Ama derinlerde , bunun öyle olmadığını biliyordu. Sarımsı gözleri etrafta dolanıyordu ama anlamsız , boş boş bakıyordu. Sanki birisi onun duygularını çalmış gibi hissediyordu. Bomboş bir bez bebek gibi derdi hep bu hisse. Aynen de öyleydi. Ruhsuz bir beden aynı küçükken oynadığınız o şirin mi şirin bir bez bebek gibidir.
Okula yaklaşırken , okulun bahçesinde yığılmış bir kalabalık ve polis arabaları gördü , içindeki merak duygusu uyandı. Uzun zamandır hissetmediği duygulardan bir tanesiydi.
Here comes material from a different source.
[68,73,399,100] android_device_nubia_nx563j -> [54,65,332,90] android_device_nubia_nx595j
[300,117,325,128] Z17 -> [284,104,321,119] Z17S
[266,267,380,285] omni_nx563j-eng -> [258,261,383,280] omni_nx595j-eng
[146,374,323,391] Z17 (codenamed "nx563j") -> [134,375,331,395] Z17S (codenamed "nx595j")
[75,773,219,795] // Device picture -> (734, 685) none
Merak dolu haliyle bacakları otomatiğe takmış gibi o kalabalıklığa ilerliyordu. Kalbi hızlıca atmaya başlamıştı , bu hissi de ne zamandır duyumsamıyordu. Adrenalin vücudunda hızlıca yol katetmeye başladı , sanki adrenalin hormonuyla dolu bir havuzda yüzüyordu. Birşeylerin ters gittiğinden emindi. Ama ne?
Kalabalığı elleriyle zorla yararak herkesin merakla baktığı şeye o da ortak oldu. Ve o an içinden birşeylerin kopup gittiğini , sanki küçük bir yaratığın vücudundan parçalar koparıp götürdüğünü hissetti.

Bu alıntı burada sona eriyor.